Pour la première fois de son histoire, le Tour de France Femmes avec Zwift a grimpé le mont Ventoux. Une étape reine à la portée symbolique forte, qui marque une nouvelle étape dans la reconnaissance du cyclisme féminin de haut niveau, cinq ans à peine après la renaissance de l’épreuve.
Le Ventoux, un sommet longtemps réservé aux hommes
Depuis sa création en 1951, le mont Ventoux a toujours fait partie du patrimoine du Tour de France masculin, mais jamais les coureuses professionnelles n’avaient eu l’occasion de l’affronter dans le cadre de la Grande Boucle féminine. C’est chose faite avec cette 5e édition du Tour de France Femmes avec Zwift : l’étape reine, longue de 146,8 kilomètres entre La Voulte-sur-Rhône et le sommet du « Géant de Provence », a cumulé plus de 3 500 mètres de dénivelé, avec une arrivée à 1 910 mètres d’altitude au terme d’une ascension de 15,7 kilomètres à 8,8 % de pente moyenne.
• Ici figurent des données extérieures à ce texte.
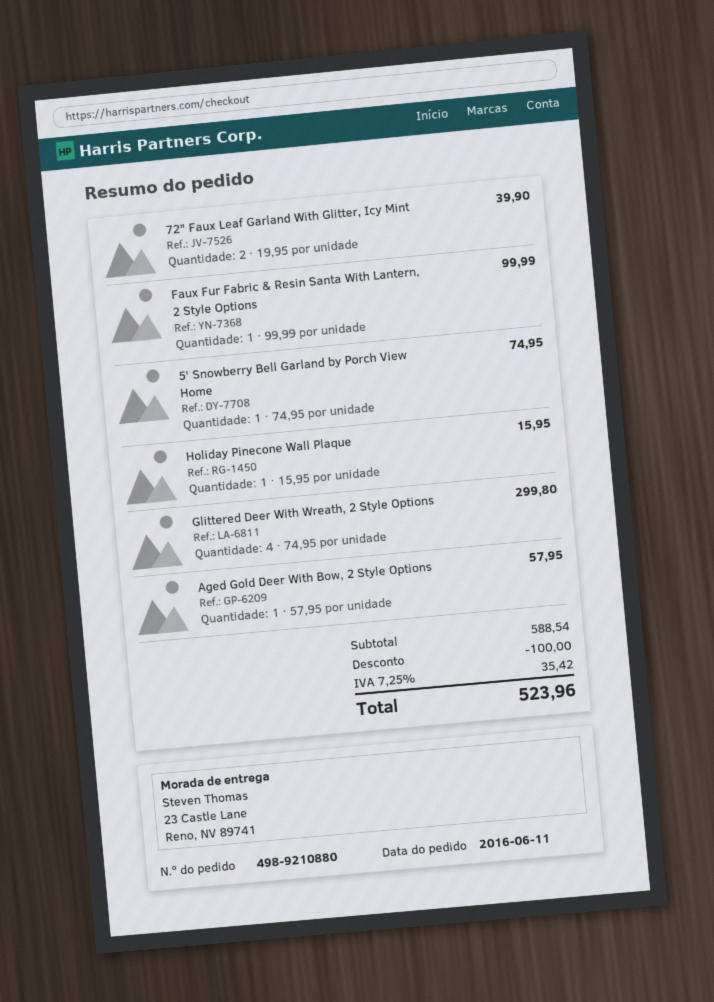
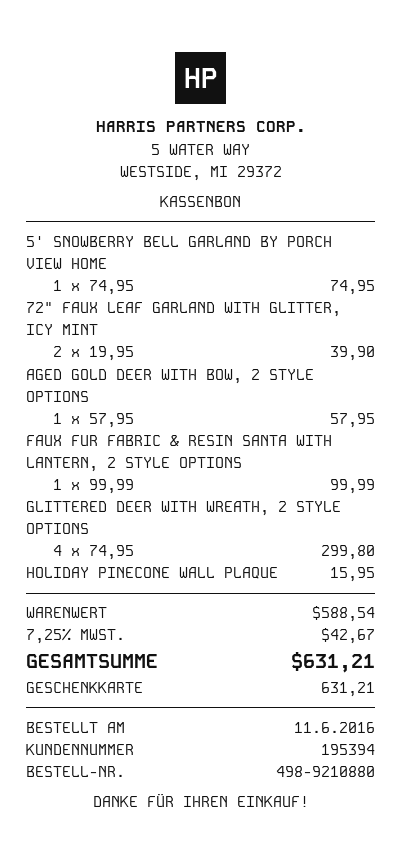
discount: 100.00 -> none
tax: 7.25% = 35.42 -> 7.25% = 42.67
total: 523.96 -> 631.21

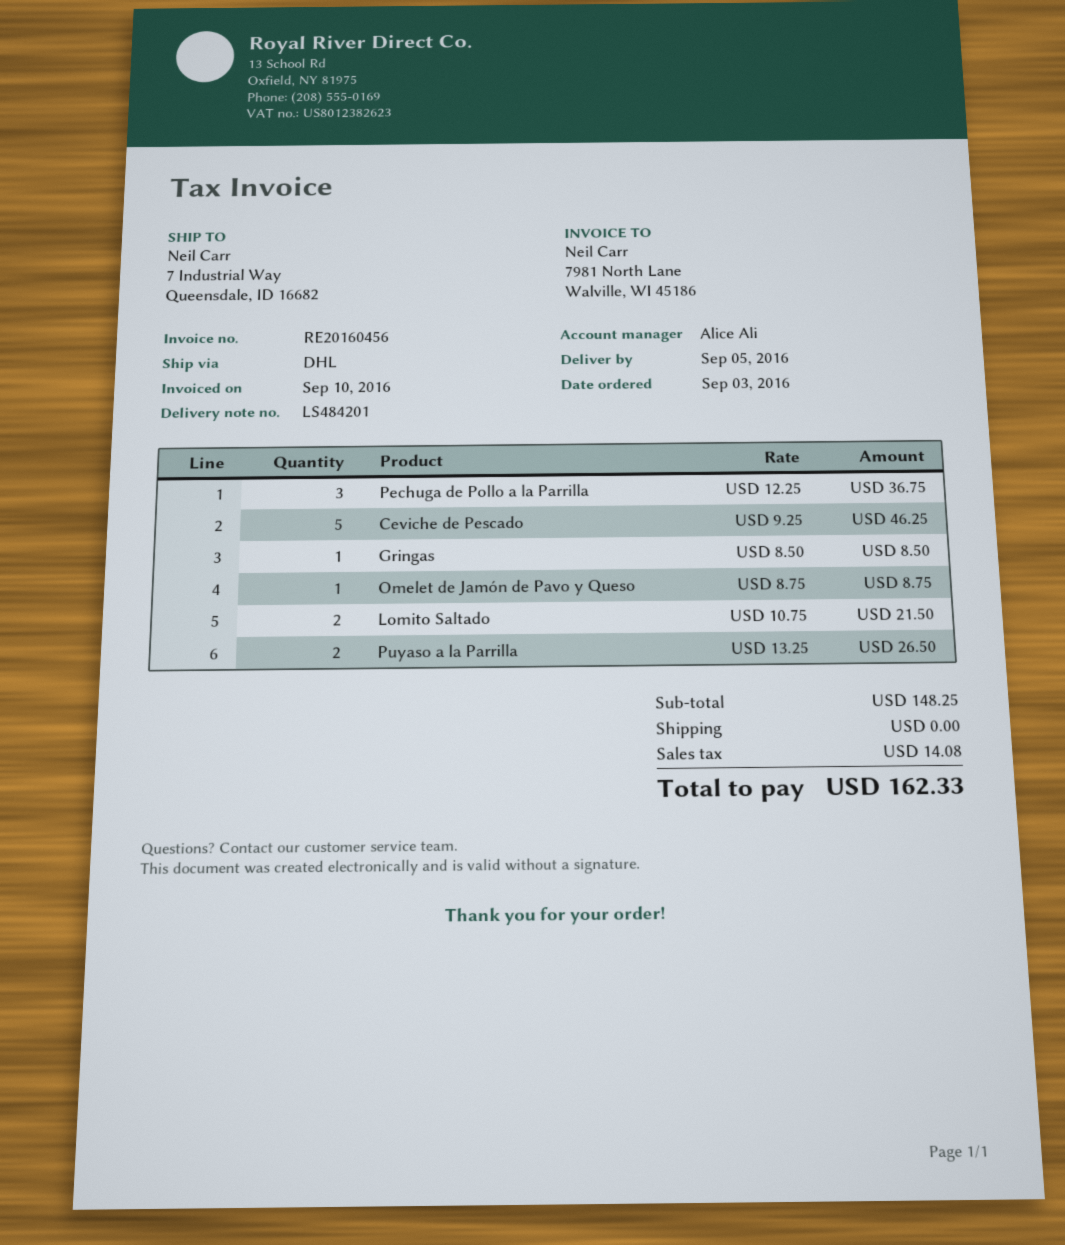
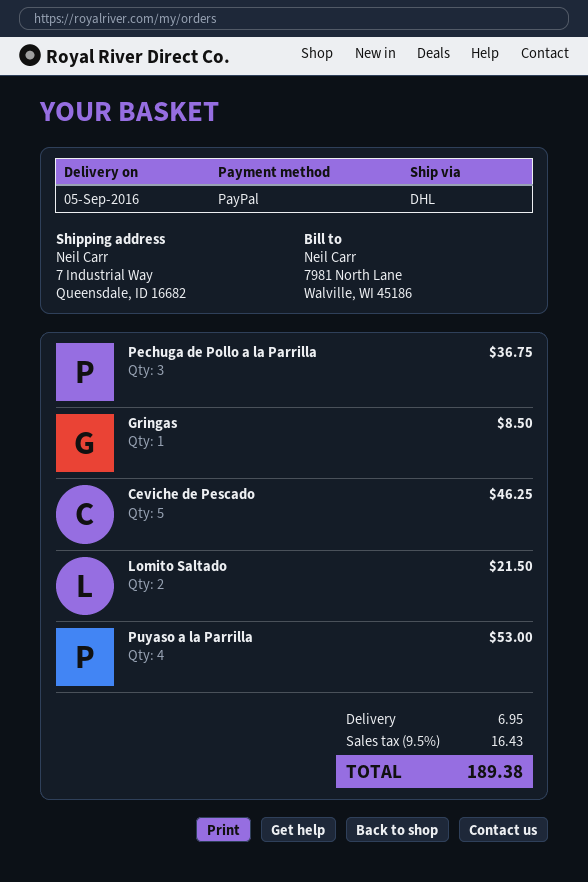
Omelet de Jamón de Pavo y Queso: 1 for 8.75 -> none
Puyaso a la Parrilla: 2 for 26.50 -> 4 for 53.00
shipping: 0.00 -> 6.95
tax: 14.08 -> 16.43
total: 162.33 -> 189.38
Cette entrée du Ventoux au calendrier féminin n’est pas un simple choix sportif : elle traduit une volonté assumée des organisateurs d’aligner, ascension après ascension, le patrimoine du Tour féminin sur celui de l’épreuve masculine, après l’Alpe d’Huez et le Tourmalet déjà franchis lors des précédentes éditions.
Une étape qui a fait basculer le classement général
Sur les pentes du géant provençal, c’est la Polonaise Katarzyna Niewiadoma qui s’est imposée, endossant dans la foulée le maillot jaune de leader avec 15 secondes d’avance sur la Néerlandaise Demi Vollering, numéro un mondiale à l’UCI, et la Suissesse Marlen Reusser. La Française Pauline Ferrand-Prévot, tenante du titre, comptait parmi les trois grandes favorites annoncées avant le départ de cette étape, aux côtés de Niewiadoma et Vollering.
Ce final au sommet, à deux étapes de l’arrivée, a rebattu les cartes d’une course jusque-là très disputée entre plusieurs championnes confirmées, illustrant le niveau désormais très resserré du peloton féminin international.
Un symbole pour la croissance du cyclisme féminin
Au-delà du résultat sportif, cette première ascension féminine du Ventoux s’inscrit dans une dynamique plus large de professionnalisation du cyclisme féminin : audiences en hausse, budgets d’équipes renforcés, et calendrier de plus en plus exigeant à mesure que l’épreuve gagne en légitimité auprès du grand public. Un mouvement qui dépasse le seul sport de haut niveau et qui se retrouve aussi du côté des pratiques amateurs, où de plus en plus de cyclosportives féminines voient le jour partout en France, portées par cet engouement croissant évoqué dans notre rubrique Famille – Société.
Pour les amateurs tentés de s’attaquer eux-mêmes au Ventoux, mieux vaut se préparer sérieusement : gestion de l’effort sur la longueur de l’ascension, hydratation renforcée face à l’exposition au vent et au soleil du sommet, et choix d’un braquet adapté à la pente sont autant de points abordés régulièrement dans notre rubrique Astuces et Conseils. Les retombées économiques locales autour de ce type d’événement, hébergement, restauration, tourisme sportif, sont par ailleurs suivies de près par les acteurs du territoire, un sujet que notre rubrique Economie – Finance continue de documenter au fil des grands rendez-vous sportifs.
Questions fréquentes
Pourquoi l’ascension du Ventoux par le Tour de France Femmes est-elle historique ?
Parce que c’est la toute première fois, en cinq éditions, que les coureuses du Tour de France Femmes avec Zwift empruntent ce col mythique, jusque-là réservé au parcours masculin.
Qui a remporté l’étape du Mont Ventoux en 2026 ?
La Polonaise Katarzyna Niewiadoma s’est imposée au sommet et a pris le maillot jaune de leader du classement général, avec 15 secondes d’avance sur la Néerlandaise Demi Vollering.
Le cyclisme féminin amateur profite-t-il aussi de cet engouement ?
Oui : la médiatisation croissante du Tour de France Femmes s’accompagne d’une hausse du nombre de pratiquantes et d’événements cyclosportifs féminins organisés en France.